About this task
Retype the listing that follows without a single change.

Study material
....
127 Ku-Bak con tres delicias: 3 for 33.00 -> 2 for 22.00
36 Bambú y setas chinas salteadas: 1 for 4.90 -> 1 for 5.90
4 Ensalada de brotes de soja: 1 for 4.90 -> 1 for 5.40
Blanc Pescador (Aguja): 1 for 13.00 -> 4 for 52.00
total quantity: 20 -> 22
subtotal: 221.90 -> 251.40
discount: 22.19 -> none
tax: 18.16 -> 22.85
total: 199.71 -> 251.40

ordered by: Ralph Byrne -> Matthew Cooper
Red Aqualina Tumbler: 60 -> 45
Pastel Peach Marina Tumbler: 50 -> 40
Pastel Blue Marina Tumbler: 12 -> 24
....
Your solution
127 Ku-Bak con tres delicias: 3 for 33.00 -> 2 for 22.00
36 Bambú y setas chinas salteadas: 1 for 4.90 -> 1 for 5.90
4 Ensalada de brotes de soja: 1 for 4.90 -> 1 for 5.40
Blanc Pescador (Aguja): 1 for 13.00 -> 4 for 52.00
total quantity: 20 -> 22
subtotal: 221.90 -> 251.40
discount: 22.19 -> none
tax: 18.16 -> 22.85
total: 199.71 -> 251.40

ordered by: Ralph Byrne -> Matthew Cooper
Red Aqualina Tumbler: 60 -> 45
Pastel Peach Marina Tumbler: 50 -> 40
Pastel Blue Marina Tumbler: 12 -> 24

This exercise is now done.